Supplied information
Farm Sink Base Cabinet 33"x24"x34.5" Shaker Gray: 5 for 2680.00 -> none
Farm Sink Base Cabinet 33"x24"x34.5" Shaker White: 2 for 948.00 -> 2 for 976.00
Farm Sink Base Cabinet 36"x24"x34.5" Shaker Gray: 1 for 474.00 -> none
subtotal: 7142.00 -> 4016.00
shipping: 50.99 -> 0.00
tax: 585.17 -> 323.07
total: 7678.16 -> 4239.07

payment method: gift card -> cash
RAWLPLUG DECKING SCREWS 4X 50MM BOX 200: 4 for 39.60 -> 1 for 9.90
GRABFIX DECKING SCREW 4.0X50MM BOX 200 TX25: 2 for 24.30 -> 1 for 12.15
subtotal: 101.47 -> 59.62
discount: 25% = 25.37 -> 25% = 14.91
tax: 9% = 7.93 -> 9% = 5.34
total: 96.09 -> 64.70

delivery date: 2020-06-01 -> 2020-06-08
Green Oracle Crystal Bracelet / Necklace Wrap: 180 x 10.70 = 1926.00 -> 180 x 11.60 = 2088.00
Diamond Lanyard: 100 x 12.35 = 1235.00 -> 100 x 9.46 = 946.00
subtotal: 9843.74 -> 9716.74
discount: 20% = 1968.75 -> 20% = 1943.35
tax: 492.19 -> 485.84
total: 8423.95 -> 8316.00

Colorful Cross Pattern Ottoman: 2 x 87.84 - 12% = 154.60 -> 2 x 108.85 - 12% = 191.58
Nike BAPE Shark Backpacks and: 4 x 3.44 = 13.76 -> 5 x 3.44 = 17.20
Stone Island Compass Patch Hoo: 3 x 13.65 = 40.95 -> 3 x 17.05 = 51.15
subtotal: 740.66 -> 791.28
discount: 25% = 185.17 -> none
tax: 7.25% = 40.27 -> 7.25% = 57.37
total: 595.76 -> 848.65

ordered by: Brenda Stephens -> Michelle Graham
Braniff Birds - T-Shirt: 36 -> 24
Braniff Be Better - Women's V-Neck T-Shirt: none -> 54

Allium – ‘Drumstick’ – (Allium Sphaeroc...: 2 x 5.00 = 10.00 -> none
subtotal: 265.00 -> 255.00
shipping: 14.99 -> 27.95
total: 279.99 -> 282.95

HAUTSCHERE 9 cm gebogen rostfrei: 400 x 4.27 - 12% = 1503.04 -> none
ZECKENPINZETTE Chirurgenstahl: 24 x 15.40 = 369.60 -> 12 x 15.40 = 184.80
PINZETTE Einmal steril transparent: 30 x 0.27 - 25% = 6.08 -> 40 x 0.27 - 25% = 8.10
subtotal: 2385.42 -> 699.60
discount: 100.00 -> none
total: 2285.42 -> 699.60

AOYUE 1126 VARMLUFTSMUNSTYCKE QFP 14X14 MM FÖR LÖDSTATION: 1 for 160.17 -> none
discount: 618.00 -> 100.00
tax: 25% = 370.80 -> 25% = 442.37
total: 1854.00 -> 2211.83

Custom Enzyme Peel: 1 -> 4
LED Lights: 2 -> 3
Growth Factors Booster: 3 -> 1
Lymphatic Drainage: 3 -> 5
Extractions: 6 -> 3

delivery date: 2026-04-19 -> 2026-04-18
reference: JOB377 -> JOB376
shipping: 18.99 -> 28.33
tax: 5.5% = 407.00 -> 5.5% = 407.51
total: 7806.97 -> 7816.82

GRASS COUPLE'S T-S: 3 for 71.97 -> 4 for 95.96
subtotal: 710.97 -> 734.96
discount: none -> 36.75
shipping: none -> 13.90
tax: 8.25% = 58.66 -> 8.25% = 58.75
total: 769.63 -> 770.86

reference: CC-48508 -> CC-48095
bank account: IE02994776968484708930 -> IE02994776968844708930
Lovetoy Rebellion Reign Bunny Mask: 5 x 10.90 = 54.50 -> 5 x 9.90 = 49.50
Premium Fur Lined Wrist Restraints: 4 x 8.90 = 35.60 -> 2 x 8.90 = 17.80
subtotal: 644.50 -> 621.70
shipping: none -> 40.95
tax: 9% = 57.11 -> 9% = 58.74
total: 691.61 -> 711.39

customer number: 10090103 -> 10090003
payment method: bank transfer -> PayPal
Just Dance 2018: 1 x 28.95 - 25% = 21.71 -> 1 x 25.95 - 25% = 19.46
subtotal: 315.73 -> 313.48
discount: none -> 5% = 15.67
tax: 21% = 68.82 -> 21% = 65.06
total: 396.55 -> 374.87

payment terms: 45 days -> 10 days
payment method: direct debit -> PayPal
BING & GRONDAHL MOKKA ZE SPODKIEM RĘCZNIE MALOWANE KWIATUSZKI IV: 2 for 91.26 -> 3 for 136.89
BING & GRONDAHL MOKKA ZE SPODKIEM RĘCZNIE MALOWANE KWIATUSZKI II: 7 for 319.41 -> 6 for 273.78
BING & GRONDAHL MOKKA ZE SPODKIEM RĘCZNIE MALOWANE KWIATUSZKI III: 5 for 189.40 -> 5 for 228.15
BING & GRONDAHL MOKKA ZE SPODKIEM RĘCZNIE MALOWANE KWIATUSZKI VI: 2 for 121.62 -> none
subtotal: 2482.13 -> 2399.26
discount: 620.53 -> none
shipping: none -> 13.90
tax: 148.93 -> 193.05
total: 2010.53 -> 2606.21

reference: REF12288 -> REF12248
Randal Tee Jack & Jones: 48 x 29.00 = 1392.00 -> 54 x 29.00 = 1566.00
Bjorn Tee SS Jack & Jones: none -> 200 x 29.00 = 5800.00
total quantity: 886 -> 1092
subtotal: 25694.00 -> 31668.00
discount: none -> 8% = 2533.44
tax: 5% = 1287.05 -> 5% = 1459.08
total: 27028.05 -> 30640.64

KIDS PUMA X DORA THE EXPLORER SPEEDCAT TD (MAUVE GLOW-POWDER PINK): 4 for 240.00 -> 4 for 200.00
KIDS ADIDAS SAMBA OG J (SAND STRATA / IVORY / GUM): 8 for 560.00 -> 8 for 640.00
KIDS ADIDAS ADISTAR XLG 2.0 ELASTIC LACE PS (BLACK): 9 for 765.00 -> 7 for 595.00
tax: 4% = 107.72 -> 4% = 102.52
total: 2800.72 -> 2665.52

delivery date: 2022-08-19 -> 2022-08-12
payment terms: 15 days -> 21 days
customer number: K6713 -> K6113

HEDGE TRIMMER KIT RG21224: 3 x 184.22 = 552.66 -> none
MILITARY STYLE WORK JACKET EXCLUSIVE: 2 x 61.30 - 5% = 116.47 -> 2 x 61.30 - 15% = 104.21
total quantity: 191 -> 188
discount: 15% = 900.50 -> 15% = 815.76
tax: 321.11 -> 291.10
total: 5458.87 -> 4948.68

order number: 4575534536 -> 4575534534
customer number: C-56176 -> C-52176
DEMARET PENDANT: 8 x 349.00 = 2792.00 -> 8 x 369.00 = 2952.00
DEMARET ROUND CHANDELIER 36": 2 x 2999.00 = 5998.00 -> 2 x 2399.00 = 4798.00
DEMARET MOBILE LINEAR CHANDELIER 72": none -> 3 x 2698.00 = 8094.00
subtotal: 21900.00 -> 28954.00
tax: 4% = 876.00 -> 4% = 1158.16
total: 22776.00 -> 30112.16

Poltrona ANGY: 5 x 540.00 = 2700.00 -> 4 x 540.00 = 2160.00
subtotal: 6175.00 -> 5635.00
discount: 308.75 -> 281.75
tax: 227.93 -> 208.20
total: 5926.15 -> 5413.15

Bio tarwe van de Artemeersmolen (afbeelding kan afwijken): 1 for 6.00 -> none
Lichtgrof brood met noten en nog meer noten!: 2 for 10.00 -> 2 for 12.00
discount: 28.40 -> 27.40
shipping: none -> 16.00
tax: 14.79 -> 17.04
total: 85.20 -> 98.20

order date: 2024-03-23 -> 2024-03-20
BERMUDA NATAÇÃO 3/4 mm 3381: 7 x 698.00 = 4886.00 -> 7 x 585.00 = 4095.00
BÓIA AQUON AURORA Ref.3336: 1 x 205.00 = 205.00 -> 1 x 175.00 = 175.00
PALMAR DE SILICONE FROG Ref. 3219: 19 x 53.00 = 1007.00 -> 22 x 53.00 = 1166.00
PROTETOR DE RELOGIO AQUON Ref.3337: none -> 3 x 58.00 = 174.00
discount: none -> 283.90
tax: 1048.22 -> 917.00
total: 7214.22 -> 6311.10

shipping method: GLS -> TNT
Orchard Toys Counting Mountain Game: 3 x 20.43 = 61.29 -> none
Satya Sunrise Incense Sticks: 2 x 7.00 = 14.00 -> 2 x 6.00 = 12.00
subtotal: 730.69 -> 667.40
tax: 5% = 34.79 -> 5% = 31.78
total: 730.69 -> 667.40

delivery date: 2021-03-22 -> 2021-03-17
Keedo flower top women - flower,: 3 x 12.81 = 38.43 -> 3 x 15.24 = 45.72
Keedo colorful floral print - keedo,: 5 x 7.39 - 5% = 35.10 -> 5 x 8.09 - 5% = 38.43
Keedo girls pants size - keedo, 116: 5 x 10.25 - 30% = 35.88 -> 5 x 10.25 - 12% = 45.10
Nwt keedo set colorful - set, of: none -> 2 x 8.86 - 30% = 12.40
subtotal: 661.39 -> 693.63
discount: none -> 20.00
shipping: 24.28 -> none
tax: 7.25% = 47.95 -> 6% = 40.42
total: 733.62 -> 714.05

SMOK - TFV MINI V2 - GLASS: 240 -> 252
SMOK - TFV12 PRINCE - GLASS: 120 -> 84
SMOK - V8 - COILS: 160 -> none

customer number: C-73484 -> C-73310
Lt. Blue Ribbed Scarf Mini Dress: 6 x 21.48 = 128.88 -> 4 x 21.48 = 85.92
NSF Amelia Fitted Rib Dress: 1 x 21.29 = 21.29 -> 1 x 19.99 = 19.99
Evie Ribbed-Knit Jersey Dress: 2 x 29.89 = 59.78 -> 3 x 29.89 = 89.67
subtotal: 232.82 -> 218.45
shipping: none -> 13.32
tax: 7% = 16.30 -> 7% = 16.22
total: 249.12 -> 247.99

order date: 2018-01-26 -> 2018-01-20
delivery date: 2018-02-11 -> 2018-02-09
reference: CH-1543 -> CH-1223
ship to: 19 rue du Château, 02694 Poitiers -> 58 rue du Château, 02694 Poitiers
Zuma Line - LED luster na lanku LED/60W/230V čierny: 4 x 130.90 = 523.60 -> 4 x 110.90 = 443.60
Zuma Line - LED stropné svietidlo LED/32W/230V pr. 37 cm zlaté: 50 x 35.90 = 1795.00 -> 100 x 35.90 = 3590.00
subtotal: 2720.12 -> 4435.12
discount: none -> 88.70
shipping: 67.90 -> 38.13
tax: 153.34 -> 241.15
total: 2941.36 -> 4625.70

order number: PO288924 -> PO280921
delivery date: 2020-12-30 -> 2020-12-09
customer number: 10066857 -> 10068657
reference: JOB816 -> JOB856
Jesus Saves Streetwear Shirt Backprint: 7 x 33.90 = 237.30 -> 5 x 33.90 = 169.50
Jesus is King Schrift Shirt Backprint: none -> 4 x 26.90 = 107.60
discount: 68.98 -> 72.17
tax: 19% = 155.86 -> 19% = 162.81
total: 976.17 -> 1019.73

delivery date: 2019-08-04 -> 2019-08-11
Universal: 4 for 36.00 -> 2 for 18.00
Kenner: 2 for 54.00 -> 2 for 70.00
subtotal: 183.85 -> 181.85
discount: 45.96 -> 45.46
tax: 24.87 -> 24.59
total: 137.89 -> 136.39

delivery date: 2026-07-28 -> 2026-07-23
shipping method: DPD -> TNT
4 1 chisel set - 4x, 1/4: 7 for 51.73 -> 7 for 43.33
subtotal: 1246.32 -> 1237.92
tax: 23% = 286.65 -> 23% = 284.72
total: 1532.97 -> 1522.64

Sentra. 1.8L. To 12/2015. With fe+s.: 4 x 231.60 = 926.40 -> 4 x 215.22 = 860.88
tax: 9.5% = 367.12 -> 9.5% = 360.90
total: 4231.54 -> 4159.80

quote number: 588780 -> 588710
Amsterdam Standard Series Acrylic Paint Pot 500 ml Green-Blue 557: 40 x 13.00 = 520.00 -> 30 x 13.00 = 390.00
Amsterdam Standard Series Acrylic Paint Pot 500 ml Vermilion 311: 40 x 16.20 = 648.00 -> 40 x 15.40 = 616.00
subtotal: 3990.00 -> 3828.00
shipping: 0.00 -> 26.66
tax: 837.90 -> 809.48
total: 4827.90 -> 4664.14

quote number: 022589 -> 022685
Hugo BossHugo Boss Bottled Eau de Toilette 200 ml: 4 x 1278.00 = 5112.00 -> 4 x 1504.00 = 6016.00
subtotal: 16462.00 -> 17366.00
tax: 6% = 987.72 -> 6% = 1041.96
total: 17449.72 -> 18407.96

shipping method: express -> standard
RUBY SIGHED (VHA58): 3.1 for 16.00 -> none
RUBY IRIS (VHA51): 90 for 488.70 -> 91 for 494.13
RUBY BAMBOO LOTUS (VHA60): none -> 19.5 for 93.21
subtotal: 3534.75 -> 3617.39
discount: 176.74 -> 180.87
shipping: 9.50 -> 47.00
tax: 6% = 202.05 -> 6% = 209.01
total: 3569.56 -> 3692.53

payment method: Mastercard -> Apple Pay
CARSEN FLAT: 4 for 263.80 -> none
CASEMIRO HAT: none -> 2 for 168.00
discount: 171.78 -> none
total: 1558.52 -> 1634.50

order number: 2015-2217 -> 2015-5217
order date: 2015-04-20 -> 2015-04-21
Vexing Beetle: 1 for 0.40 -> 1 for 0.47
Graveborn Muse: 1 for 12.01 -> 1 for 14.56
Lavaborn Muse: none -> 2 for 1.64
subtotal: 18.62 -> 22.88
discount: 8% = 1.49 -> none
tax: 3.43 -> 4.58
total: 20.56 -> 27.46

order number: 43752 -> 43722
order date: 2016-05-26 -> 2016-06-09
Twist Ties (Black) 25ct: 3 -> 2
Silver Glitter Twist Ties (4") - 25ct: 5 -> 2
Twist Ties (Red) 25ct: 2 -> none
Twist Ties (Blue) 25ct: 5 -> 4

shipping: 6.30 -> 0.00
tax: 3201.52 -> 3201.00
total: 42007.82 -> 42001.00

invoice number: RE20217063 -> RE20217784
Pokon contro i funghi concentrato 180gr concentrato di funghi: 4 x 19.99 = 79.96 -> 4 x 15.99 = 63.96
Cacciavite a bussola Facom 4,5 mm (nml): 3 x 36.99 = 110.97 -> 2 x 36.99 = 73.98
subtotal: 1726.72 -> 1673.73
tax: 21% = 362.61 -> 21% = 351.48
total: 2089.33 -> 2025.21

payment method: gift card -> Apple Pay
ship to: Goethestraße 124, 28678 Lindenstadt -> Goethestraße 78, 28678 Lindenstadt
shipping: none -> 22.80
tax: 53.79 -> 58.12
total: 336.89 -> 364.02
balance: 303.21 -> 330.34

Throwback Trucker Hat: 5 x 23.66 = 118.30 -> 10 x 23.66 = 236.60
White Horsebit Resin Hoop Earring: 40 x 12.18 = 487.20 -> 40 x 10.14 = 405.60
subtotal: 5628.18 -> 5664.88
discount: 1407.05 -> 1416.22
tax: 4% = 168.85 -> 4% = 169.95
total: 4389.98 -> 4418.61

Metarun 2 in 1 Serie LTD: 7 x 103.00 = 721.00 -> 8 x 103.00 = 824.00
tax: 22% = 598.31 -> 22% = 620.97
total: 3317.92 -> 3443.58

Work request
Only certain lines are wanted. Please return exactly those from the top of the data through the line with "PINZETTE Einmal steril".

Solution for this exercise
Farm Sink Base Cabinet 33"x24"x34.5" Shaker Gray: 5 for 2680.00 -> none
Farm Sink Base Cabinet 33"x24"x34.5" Shaker White: 2 for 948.00 -> 2 for 976.00
Farm Sink Base Cabinet 36"x24"x34.5" Shaker Gray: 1 for 474.00 -> none
subtotal: 7142.00 -> 4016.00
shipping: 50.99 -> 0.00
tax: 585.17 -> 323.07
total: 7678.16 -> 4239.07

payment method: gift card -> cash
RAWLPLUG DECKING SCREWS 4X 50MM BOX 200: 4 for 39.60 -> 1 for 9.90
GRABFIX DECKING SCREW 4.0X50MM BOX 200 TX25: 2 for 24.30 -> 1 for 12.15
subtotal: 101.47 -> 59.62
discount: 25% = 25.37 -> 25% = 14.91
tax: 9% = 7.93 -> 9% = 5.34
total: 96.09 -> 64.70

delivery date: 2020-06-01 -> 2020-06-08
Green Oracle Crystal Bracelet / Necklace Wrap: 180 x 10.70 = 1926.00 -> 180 x 11.60 = 2088.00
Diamond Lanyard: 100 x 12.35 = 1235.00 -> 100 x 9.46 = 946.00
subtotal: 9843.74 -> 9716.74
discount: 20% = 1968.75 -> 20% = 1943.35
tax: 492.19 -> 485.84
total: 8423.95 -> 8316.00

Colorful Cross Pattern Ottoman: 2 x 87.84 - 12% = 154.60 -> 2 x 108.85 - 12% = 191.58
Nike BAPE Shark Backpacks and: 4 x 3.44 = 13.76 -> 5 x 3.44 = 17.20
Stone Island Compass Patch Hoo: 3 x 13.65 = 40.95 -> 3 x 17.05 = 51.15
subtotal: 740.66 -> 791.28
discount: 25% = 185.17 -> none
tax: 7.25% = 40.27 -> 7.25% = 57.37
total: 595.76 -> 848.65

ordered by: Brenda Stephens -> Michelle Graham
Braniff Birds - T-Shirt: 36 -> 24
Braniff Be Better - Women's V-Neck T-Shirt: none -> 54

Allium – ‘Drumstick’ – (Allium Sphaeroc...: 2 x 5.00 = 10.00 -> none
subtotal: 265.00 -> 255.00
shipping: 14.99 -> 27.95
total: 279.99 -> 282.95

HAUTSCHERE 9 cm gebogen rostfrei: 400 x 4.27 - 12% = 1503.04 -> none
ZECKENPINZETTE Chirurgenstahl: 24 x 15.40 = 369.60 -> 12 x 15.40 = 184.80
PINZETTE Einmal steril transparent: 30 x 0.27 - 25% = 6.08 -> 40 x 0.27 - 25% = 8.10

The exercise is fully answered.